System.out.println("val1 == val2: " + (val1 == val2));
System.out.println("val1 == val2 + val3: " + (val1 == val2 + val3));
System.out.println("val1 == val4: " + (val1 == val4));
System.out.println("val4 == val5: " + (val4 == val5));
System.out.println("val4 == val5 + val6: " + (val4 == val5 + val6));  
System.out.println("40 == val5 + val6: " + (40 == val5 + val6));

Output:

val1 == val2: true
val1 == val2 + val3: true
val1 == val4: false
val4 == val5: false
val4 == val5 + val6: true
40 == val5 + val6: true

Explanation:

  • When creating Integer val1 = 40 with a literal, the JVM first checks the constant pool for the value 40, and reuses the existing reference if it exists.
  • Declaring new Integer(40) always allocates a brand new object in heap memory, regardless of existing constant pool entries.
  • For the expression val4 == val5 + val6: the + operator cannot operate directly on Integer objects, so val5 and val6 are automatically unboxed to primitive int values, which are then summed. When comparing an Integer object to a primitive int, the Integer is also unboxed, so the final comparison becomes 40 == 40, which evaluates to true.

String Object Literals

String s1 = "abcd";
String s2 = new String("abcd");
System.out.println(s1 == s2); // false

String part1 = "str";
String part2 = "ing";
String full1 = "str" + "ing";
String full2 = part1 + part2;
System.out.println("string" == "str" + "ing"); // true
System.out.println(full1 == full2); // false

String full3 = "string";
System.out.println(full1 == full3); // true

Explanation:

  • The reference s1 points directly to the entry for "abcd" stored in the constant pool, while new String("abcd") creates a new String object in heap memory. Any object created with new will always have a unique memory address.
  • For + concatenation: only concatenation of multiple string literals (static text wrapped in quotes) is resolved at compile time, and the resulting string is added to the constant pool.
  • Concatenation involving string variables is resolved at runtime, the resulting new string is not added to the constant pool, so it has an independent memory address that does not match the precomputed constant pool entry.
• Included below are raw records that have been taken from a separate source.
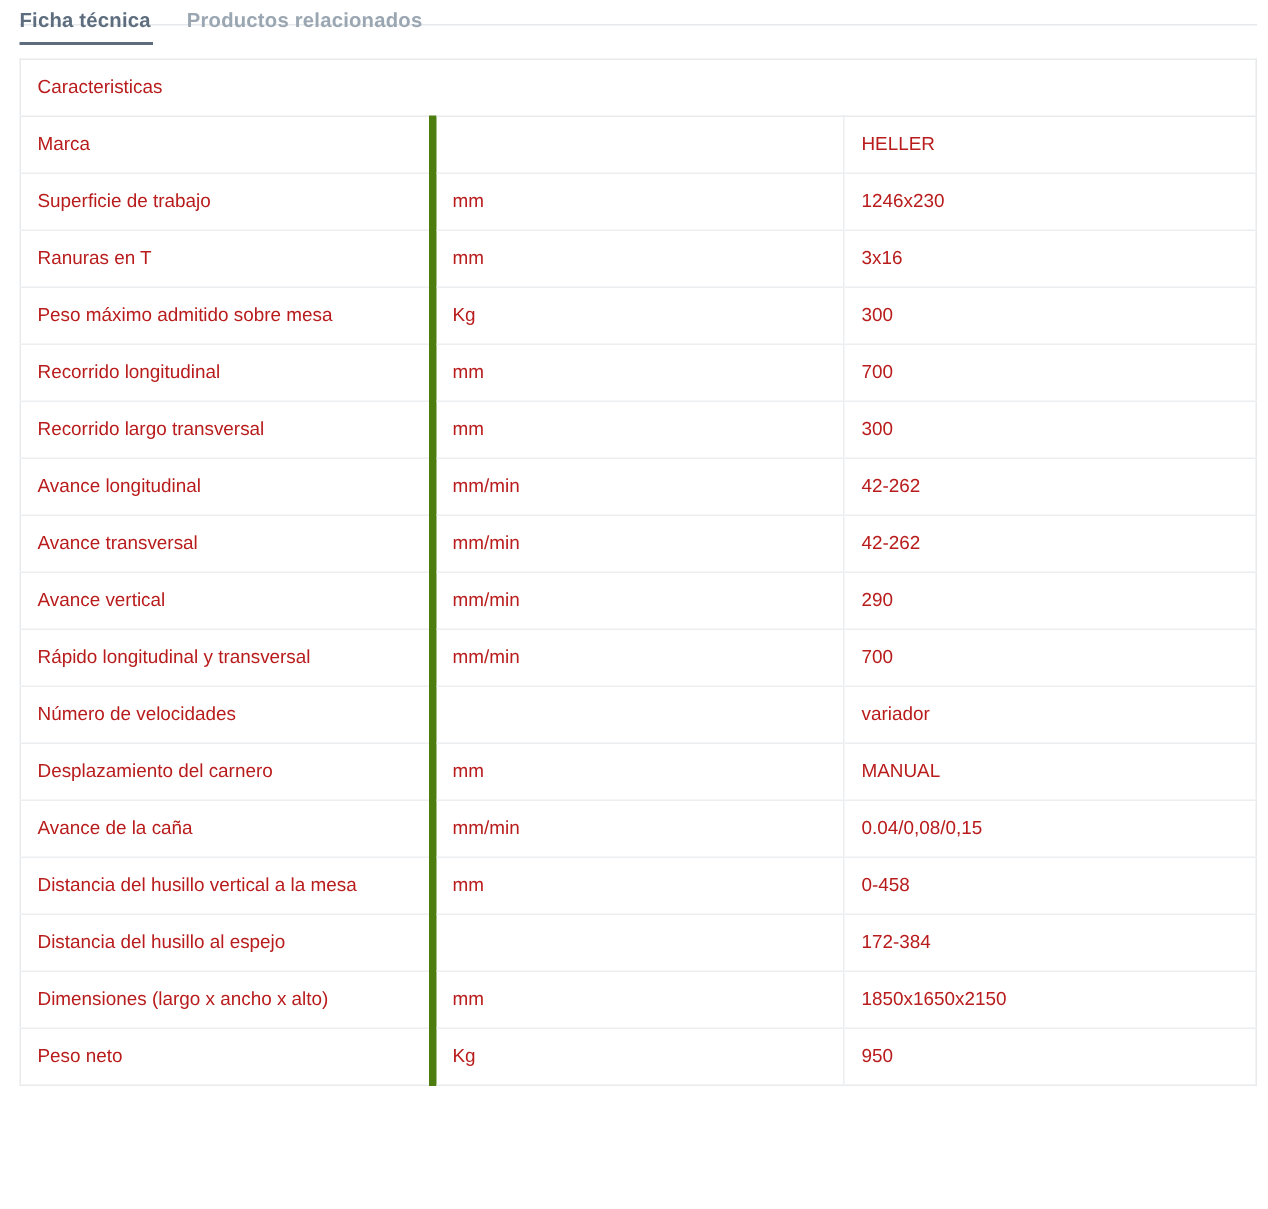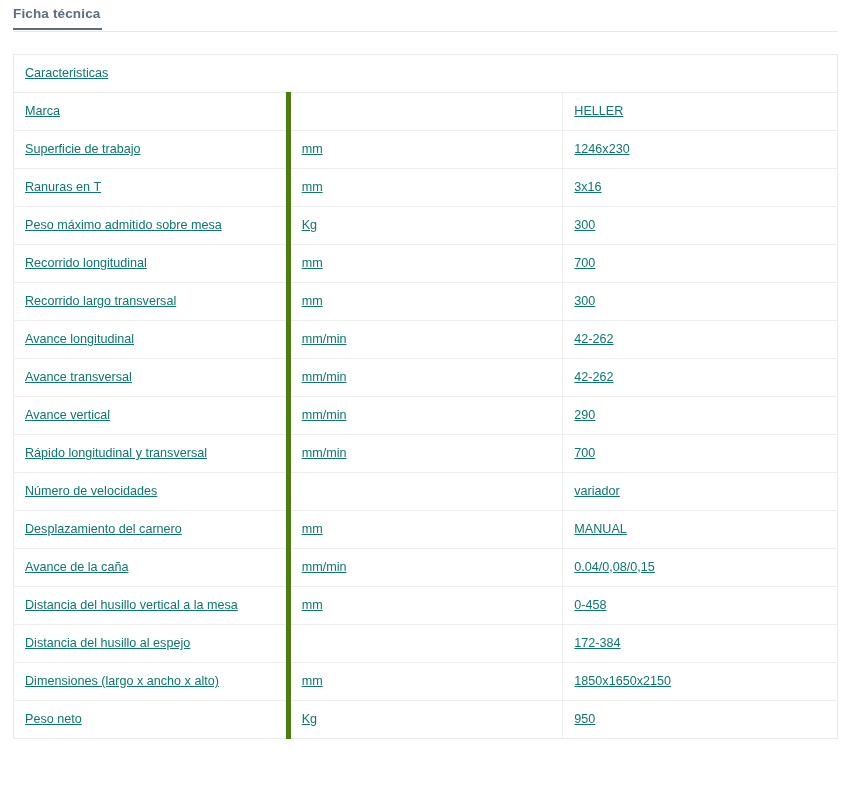--- a/index.html
+++ b/index.html
@@ -14,21 +14,21 @@
   }
   body {
     font-family: "Liberation Sans", "DejaVu Sans", sans-serif;
     color: #444b53;
     -webkit-font-smoothing: antialiased;
   }
 
   
   .tab-bar {
     position: relative;
-    height: 32px;
+    height: 17px;
     padding: 0 0 0 13px;
     display: flex;
     align-items: flex-start;
   }
   .tab-bar::after {
     content: "";
     position: absolute;
     left: 13px;
     right: 7px;
     bottom: 0;
@@ -79,44 +79,44 @@
     background: #fff;
   }
   table.spec tr.header-row td {
     border-bottom: 1px solid #e8eaec;
   }
   table.spec td {
     border-top: 1px solid #eceef0;
     padding: 11px 0 11px 11px;
     font-size: 12.6px;
     line-height: 15px;
-    color: #0f766e;
+    color: #b91c1c;
     vertical-align: middle;
     height: 37px;
     overflow: hidden;
     white-space: nowrap;
-    text-decoration: underline;
   }
   table.spec tr:first-child td { border-top: none; }
   td.c-label { width: 486px; }
   td.c-unit  { width: 139px; border-left: 5px solid #4d7c0f; }
   td.c-value { width: 213px; border-left: 1px solid #eceef0; }
   td.head-cell {
     padding-top: 13px;
     padding-bottom: 13px;
     height: 41px;
     color: #4a5158;
   }
   td.muted { color: #a8b2bb; }
 </style>
 </head>
 <body>
 
 <div class="tab-bar">
   <button class="tab active">Ficha técnica</button>
+  <button class="tab inactive">Productos relacionados</button>
 </div>
 
 <div class="table-wrap">
   <table class="spec">
     <tbody>
       <tr class="header-row">
         <td class="head-cell" colspan="3">Caracteristicas</td>
       </tr>
     <tr>
           <td class="c-label">Marca</td>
The String.intern() Method

The intern() method can be used to force add a string to the constant pool:

public static void main(String[] args) {
    String heapStr = new String("cloud computing");
    String pooledStr = heapStr.intern();
    String literalStr = "cloud computing";
    System.out.println("heapStr == pooledStr? " + (heapStr == pooledStr));
    System.out.println("literalStr == pooledStr? " + (literalStr == pooledStr));
}

Output:

heapStr == pooledStr? false
literalStr == pooledStr? true

Explanation:

intern() searches the constant pool for an existing string equal to the current string (checked via equals()). If a matching entry exists, it returns the reference of the existing entry. If no match exists, it adds the current string to the constant pool before returning its reference.
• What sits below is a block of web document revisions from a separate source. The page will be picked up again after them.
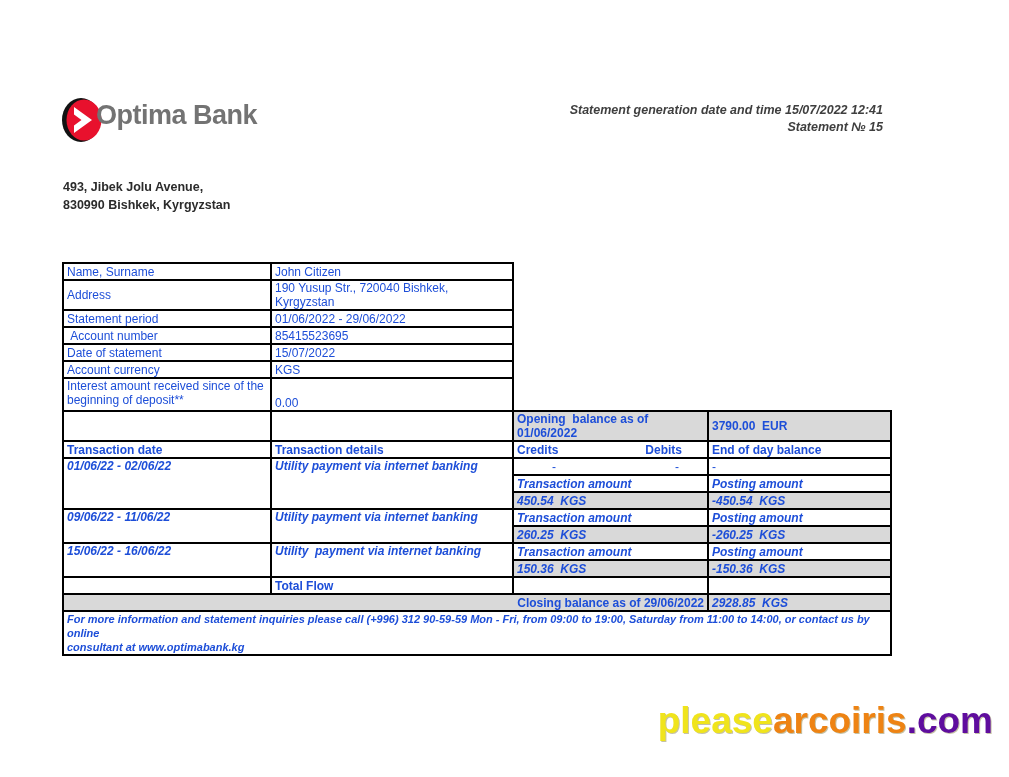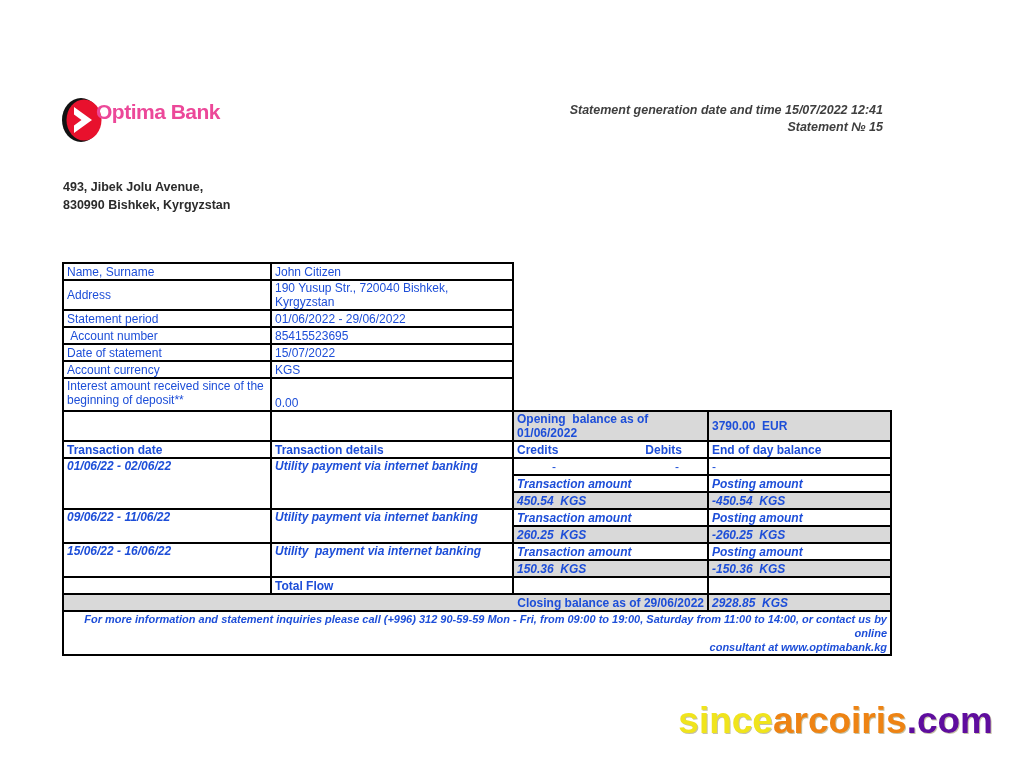--- a/index.html
+++ b/index.html
@@ -7,21 +7,21 @@
     position: relative; width: 1009px; height: 777px;
     background: #ffffff; overflow: hidden;
     font-family: "Liberation Sans", sans-serif;
     color: #111;
   }
 
   
   .logo-wrap { position: absolute; left: 61px; top: 97px; width: 42px; height: 48px; }
   .brand {
     position: absolute; left: 96px; top: 100px;
-    font-size: 21px; font-weight: bold; letter-spacing: -0.5px; color: #ec4899;
+    font-size: 27px; font-weight: bold; letter-spacing: -0.5px; color: #737373;
     white-space: nowrap;
   }
   .gen-block {
     position: absolute; right: 126px; top: 102px;
     text-align: right; font-size: 12.5px; font-weight: bold; font-style: italic;
     color: var(--heading-gray, #3f3f3f); line-height: 17px; white-space: nowrap;
   }
   .bank-address {
     position: absolute; left: 63px; top: 178px;
     font-size: 12.5px; font-weight: bold; color: #2b2b2b; line-height: 18px;
@@ -46,21 +46,21 @@
   .right { text-align: right; }
   .vtop { vertical-align: top !important; }
   .vbot { vertical-align: bottom !important; }
   .pre { white-space: pre-wrap; }
   tr.tall td { height: 31px; }
   .cred-deb { display: flex; justify-content: space-between; align-items: center; }
   .cred-deb .deb { padding-right: 22px; }
   .dash-cells { display: flex; justify-content: space-between; padding: 0 25px 0 35px; }
   .bal-dash { padding-left: 55px; }
   .total-flow { padding-left: 40px; border-radius: 6px; }
-  .footer-cell { height: 30px !important; text-align: right; font-size: 11px; font-weight: bold; font-style: italic; line-height: 15px; }
+  .footer-cell { height: 30px !important; text-align: left; font-size: 11px; font-weight: bold; font-style: italic; line-height: 15px; }
 
   
   .watermark {
     position: absolute; right: 16px; top: 700px;
     font-size: 37px; font-weight: bold; letter-spacing: 0px; white-space: nowrap;
     text-shadow: 1px 1px 0 rgba(90,80,0,0.35);
   }
   .wm-nieve { color: var(--wm-nieve, #f0e41c); }
   .wm-arcoiris { color: var(--wm-arcoiris, #ee8313); }
   .wm-com { color: var(--wm-com, #5f0d9e); }
@@ -210,16 +210,16 @@
       <tr>
         <td class="bd footer-cell" colspan="4">
           <div>For more information and statement inquiries please call (+996) 312 90-59-59 Mon - Fri, from 09:00 to 19:00, Saturday from 11:00 to 14:00, or contact us by online</div>
           <div>consultant at www.optimabank.kg</div>
         </td>
       </tr>
     </tbody>
   </table>
 
   <div class="watermark">
-    <span class="wm-nieve">since</span><span class="wm-arcoiris">arcoiris</span><span class="wm-com">.com</span>
+    <span class="wm-nieve">please</span><span class="wm-arcoiris">arcoiris</span><span class="wm-com">.com</span>
   </div>
 
 </div>
 
 </body></html>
Note: final constants require initialization at declaration, but object literals can be declared first and assigned later.

Benefits of Constant Pools

Constant pooling is designed to avoid performance degradation caused by frequent creation and destruction of identical objects, by enabling shared access to immutable constant values.
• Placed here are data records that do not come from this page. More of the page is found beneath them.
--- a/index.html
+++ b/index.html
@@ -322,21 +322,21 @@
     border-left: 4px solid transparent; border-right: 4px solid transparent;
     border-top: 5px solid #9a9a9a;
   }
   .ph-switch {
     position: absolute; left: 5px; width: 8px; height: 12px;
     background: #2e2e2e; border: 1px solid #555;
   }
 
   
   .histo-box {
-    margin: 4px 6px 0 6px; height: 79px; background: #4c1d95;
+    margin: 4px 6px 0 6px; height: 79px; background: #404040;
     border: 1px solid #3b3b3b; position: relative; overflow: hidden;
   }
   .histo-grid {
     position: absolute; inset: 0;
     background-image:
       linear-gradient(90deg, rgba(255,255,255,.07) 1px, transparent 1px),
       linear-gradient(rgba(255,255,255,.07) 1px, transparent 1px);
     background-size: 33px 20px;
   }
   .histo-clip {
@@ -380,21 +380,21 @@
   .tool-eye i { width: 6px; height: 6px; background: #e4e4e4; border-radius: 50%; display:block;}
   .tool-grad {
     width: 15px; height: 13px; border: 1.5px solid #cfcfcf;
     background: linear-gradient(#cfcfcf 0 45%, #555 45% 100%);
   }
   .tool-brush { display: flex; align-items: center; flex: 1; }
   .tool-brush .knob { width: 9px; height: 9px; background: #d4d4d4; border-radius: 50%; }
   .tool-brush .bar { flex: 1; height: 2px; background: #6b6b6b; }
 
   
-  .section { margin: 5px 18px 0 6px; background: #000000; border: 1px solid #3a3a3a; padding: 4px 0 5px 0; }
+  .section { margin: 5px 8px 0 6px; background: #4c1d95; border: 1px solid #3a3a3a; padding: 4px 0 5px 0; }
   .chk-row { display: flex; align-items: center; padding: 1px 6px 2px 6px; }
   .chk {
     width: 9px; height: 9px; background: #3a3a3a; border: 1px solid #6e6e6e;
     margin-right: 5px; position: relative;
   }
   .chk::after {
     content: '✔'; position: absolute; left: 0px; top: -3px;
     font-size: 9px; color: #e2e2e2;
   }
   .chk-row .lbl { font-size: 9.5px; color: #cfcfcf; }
  • Reduced memory usage: All identical constant values are merged into a single entry, so only one memory allocation is needed for repeated use of the same value.
  • **Faster comparisons: Comparing references with == is significantly faster than comparing values with equals(). If two constant references point to the same pool entry, their values are guaranteed to be equal.

Note: When used with primitive types, == compares the actual value. When used with reference types, == compares the memory address of the object that the reference points to.